BREAKING DOWN 'Book Value Per Common Share'
The book value per common share is an accounting measure based on historical transactions. The book value of common equity in the numerator reflects the original proceeds a company receives from issuing common equity, increased by earnings or decreased by losses, and decreased by dividends paid out. A company's stock buybacks decrease the book value and total common share count. Stock repurchases occur at current stock prices, which can result in a significant reductions in a company's book value per common share. The common share count used in the denominator is typically an average number of diluted common shares for the last year, which takes into account any additional shares beyond the basic share count that can originate from stock options, warrants, preferred shares and other convertible instruments.
The Difference Between Market Value per Share and Book Value per Share
The market value per share is a company's current stock price, and it reflects a value that market participants are willing to pay for its common share. The book value per share is calculated using historical costs, but the market value per share is a forward-looking metric that takes into account a company's earning power in the future.
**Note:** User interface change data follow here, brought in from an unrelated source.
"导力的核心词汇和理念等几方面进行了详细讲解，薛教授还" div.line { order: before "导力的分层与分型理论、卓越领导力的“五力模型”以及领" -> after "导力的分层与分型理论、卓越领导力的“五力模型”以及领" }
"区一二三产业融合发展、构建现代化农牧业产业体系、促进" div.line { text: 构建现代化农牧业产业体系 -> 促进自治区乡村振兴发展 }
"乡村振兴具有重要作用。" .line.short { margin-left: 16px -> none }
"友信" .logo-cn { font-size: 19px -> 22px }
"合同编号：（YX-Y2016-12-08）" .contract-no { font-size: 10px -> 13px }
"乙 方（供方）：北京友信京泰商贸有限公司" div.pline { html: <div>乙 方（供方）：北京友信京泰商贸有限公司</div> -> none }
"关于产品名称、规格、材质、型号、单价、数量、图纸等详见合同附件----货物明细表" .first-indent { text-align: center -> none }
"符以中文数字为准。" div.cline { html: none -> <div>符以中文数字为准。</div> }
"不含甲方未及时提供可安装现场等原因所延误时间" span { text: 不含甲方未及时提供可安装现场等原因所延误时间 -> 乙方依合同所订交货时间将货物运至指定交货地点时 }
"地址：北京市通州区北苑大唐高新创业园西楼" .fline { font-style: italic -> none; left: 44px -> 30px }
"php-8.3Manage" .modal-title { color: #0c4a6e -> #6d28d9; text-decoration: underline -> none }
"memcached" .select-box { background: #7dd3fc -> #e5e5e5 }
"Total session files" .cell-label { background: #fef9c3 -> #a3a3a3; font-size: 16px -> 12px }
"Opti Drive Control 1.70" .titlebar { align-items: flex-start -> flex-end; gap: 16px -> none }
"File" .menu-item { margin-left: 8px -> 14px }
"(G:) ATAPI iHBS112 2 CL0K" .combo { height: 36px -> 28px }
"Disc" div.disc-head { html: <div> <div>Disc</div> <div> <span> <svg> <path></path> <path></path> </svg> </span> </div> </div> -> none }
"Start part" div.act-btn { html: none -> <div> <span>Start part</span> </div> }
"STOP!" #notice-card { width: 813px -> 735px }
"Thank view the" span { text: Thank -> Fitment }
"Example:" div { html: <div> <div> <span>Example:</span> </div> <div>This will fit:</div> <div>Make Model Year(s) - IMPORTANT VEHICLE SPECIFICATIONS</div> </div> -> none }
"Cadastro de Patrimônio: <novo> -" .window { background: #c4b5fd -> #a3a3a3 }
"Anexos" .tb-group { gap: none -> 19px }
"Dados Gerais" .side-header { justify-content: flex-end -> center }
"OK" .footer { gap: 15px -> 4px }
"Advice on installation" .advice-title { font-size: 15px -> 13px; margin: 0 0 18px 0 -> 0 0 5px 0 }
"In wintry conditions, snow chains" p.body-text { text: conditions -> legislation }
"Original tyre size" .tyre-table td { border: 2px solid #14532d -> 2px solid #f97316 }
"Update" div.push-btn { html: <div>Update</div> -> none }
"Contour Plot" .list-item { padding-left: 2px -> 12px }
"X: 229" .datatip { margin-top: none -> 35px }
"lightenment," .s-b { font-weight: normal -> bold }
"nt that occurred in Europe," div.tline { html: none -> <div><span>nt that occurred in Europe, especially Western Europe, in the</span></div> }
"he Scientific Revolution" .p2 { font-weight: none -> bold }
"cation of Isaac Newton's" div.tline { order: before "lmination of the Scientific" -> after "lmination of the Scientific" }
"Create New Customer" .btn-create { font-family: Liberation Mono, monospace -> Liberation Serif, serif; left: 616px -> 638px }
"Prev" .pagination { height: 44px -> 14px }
With increases in a company's estimated profitability, expected growth and safety of its business, the market value per share grows higher. Significant differences between the book value per share and the market value per share arise due to the ways in which accounting principles look upon certain transactions.
For example, consider a company's brand value, which is built through a long series of marketing campaigns. U.S. generally accepted accounting principles (GAAP) require marketing costs to be expensed immediately, reducing the book value per share. However, if advertising efforts enhance the image of a company's products, the company can charge premium prices and create brand value. Market participants may send the stock price higher, resulting in a large divergence between the market and book values per share.